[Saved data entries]
--------------------------------

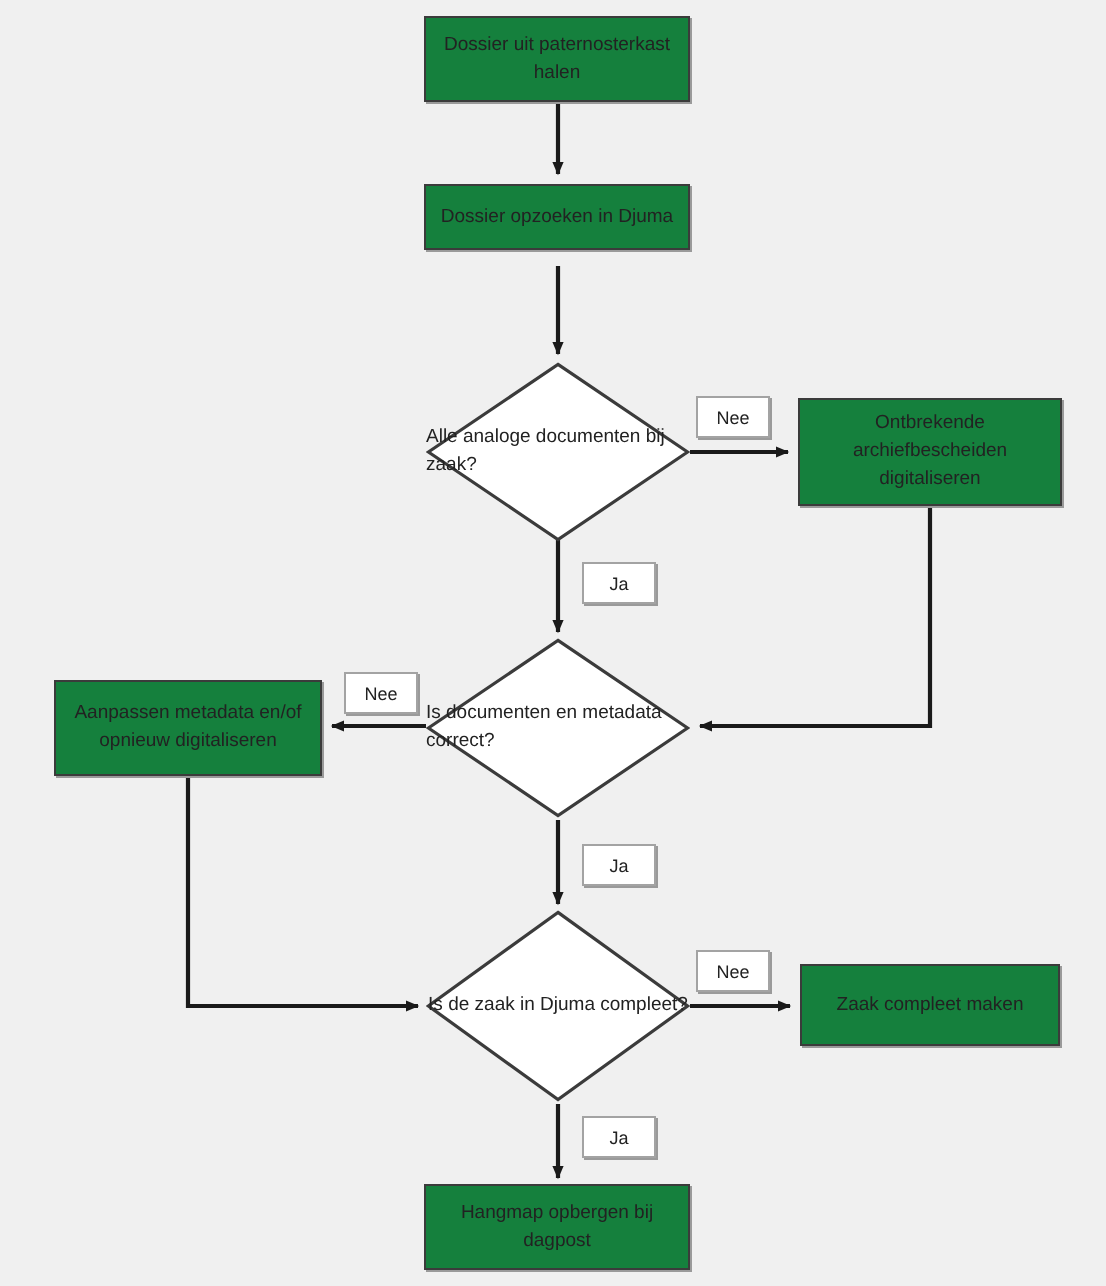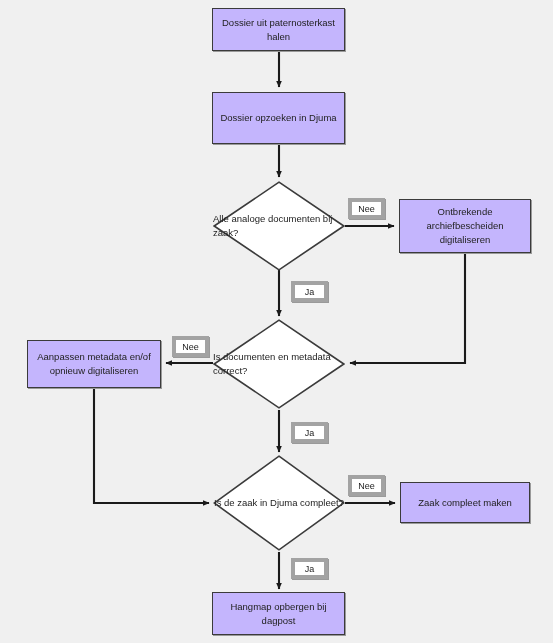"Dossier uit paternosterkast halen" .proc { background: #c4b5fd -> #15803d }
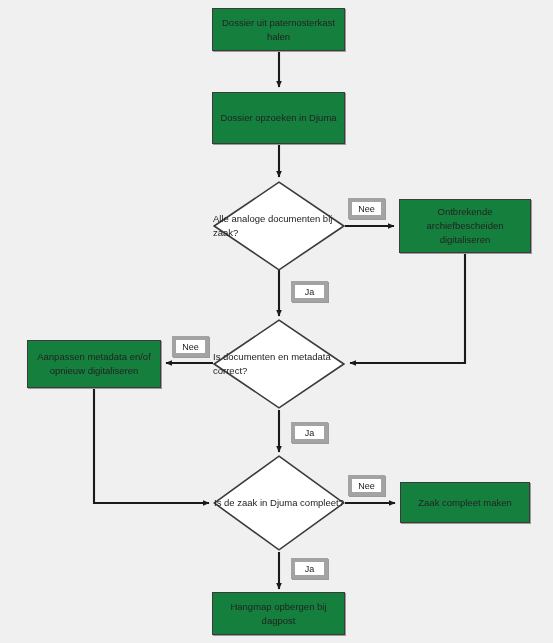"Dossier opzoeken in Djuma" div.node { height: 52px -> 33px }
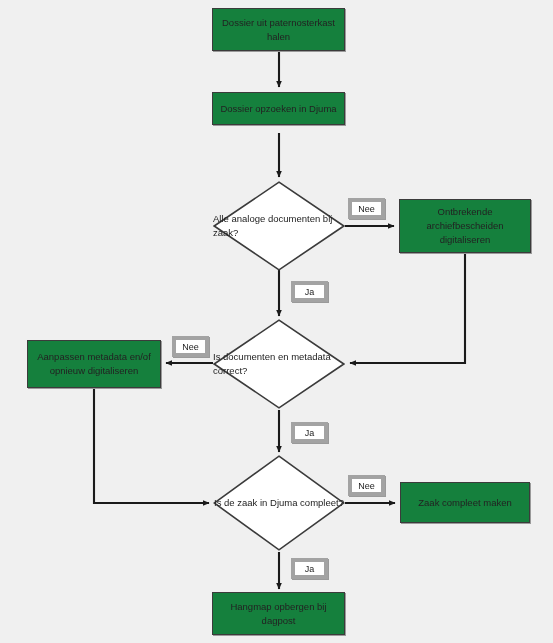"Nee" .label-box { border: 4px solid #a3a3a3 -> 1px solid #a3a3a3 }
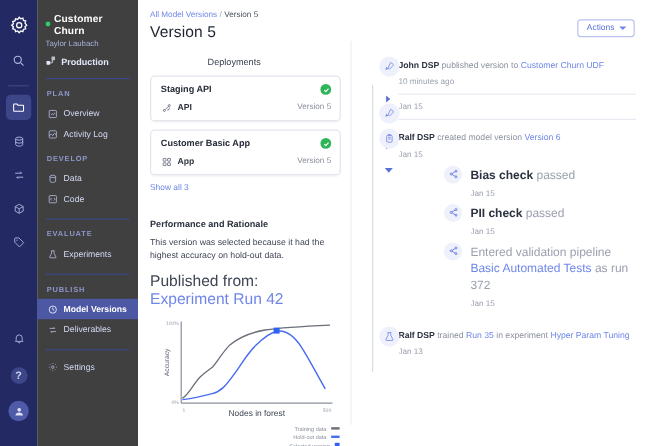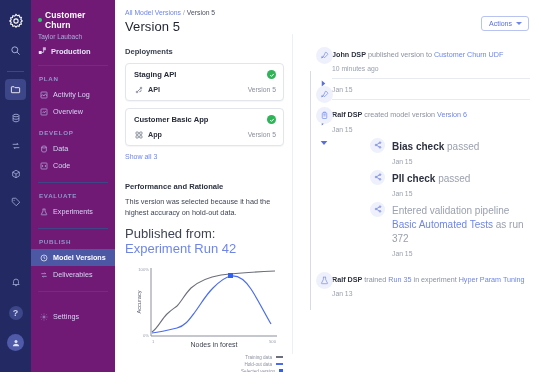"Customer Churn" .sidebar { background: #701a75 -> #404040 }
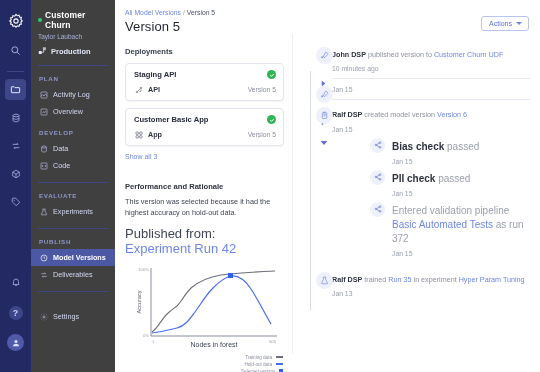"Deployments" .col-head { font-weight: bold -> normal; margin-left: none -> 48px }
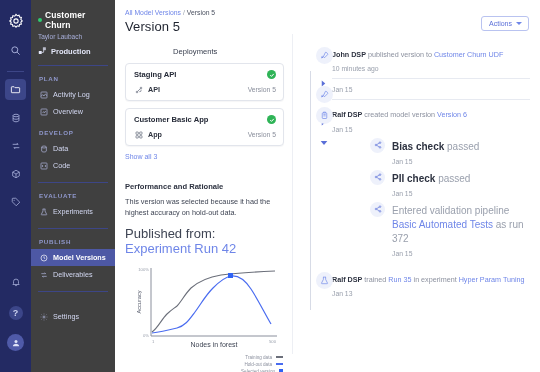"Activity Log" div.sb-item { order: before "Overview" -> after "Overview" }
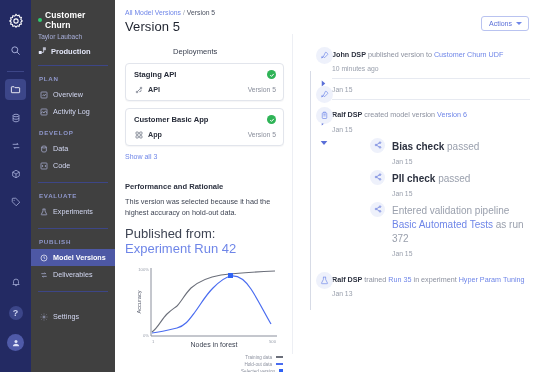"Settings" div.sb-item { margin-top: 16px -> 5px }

--------------------------------

*Problem requirements:* Please retype only the lines from the line that holds "border: 4px solid" through the end of the records, exactly as they stand, and drop every picture.

*Answer section:*
"Nee" .label-box { border: 4px solid #a3a3a3 -> 1px solid #a3a3a3 }
"Customer Churn" .sidebar { background: #701a75 -> #404040 }
"Deployments" .col-head { font-weight: bold -> normal; margin-left: none -> 48px }
"Activity Log" div.sb-item { order: before "Overview" -> after "Overview" }
"Settings" div.sb-item { margin-top: 16px -> 5px }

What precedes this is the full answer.